ASSIGNED TASK
Reproduce, from the lines below, exactly the stretch that begins at the line containing "text: 0.38 ->" and ends at the line containing "ouder de mogelijkheden", both included.

:::::

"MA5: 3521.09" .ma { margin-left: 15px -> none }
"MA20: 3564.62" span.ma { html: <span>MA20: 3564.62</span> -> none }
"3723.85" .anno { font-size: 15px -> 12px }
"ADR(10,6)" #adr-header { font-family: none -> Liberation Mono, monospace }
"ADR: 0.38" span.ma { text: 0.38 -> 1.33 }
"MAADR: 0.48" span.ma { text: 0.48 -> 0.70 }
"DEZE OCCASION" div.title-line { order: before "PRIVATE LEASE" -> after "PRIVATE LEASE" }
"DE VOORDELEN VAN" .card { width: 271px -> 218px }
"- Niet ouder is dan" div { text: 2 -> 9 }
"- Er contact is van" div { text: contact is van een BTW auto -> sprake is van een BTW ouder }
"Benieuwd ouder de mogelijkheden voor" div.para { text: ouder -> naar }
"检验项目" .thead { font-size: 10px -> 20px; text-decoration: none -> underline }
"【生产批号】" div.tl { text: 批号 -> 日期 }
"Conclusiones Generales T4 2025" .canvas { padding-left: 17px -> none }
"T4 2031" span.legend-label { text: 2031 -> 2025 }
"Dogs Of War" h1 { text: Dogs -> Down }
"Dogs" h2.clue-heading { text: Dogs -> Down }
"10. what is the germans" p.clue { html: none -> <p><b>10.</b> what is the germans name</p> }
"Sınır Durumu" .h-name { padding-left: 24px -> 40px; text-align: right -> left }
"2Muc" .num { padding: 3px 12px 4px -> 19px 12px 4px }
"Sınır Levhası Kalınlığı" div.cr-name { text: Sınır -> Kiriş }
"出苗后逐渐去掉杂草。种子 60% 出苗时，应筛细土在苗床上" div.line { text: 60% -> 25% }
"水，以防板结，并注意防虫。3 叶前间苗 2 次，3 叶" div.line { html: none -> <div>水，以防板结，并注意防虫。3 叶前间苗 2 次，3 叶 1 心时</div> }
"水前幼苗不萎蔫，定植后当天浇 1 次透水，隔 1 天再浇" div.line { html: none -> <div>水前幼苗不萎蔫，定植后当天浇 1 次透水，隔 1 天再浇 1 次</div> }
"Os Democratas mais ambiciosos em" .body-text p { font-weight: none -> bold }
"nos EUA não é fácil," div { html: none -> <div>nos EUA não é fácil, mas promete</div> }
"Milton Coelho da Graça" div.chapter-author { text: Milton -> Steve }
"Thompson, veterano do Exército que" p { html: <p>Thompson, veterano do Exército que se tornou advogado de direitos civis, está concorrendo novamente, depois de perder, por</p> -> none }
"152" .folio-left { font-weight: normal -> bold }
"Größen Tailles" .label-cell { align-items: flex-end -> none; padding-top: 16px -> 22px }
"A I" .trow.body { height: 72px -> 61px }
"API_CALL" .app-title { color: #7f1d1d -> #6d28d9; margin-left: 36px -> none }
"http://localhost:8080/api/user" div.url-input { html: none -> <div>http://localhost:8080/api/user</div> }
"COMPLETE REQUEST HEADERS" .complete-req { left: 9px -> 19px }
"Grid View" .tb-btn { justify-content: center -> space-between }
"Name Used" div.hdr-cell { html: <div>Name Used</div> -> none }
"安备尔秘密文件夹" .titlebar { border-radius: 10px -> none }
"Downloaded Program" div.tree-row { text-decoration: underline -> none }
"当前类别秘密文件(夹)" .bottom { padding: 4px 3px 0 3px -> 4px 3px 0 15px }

:::::

PROBLEM SOLUTION
"ADR: 0.38" span.ma { text: 0.38 -> 1.33 }
"MAADR: 0.48" span.ma { text: 0.48 -> 0.70 }
"DEZE OCCASION" div.title-line { order: before "PRIVATE LEASE" -> after "PRIVATE LEASE" }
"DE VOORDELEN VAN" .card { width: 271px -> 218px }
"- Niet ouder is dan" div { text: 2 -> 9 }
"- Er contact is van" div { text: contact is van een BTW auto -> sprake is van een BTW ouder }
"Benieuwd ouder de mogelijkheden voor" div.para { text: ouder -> naar }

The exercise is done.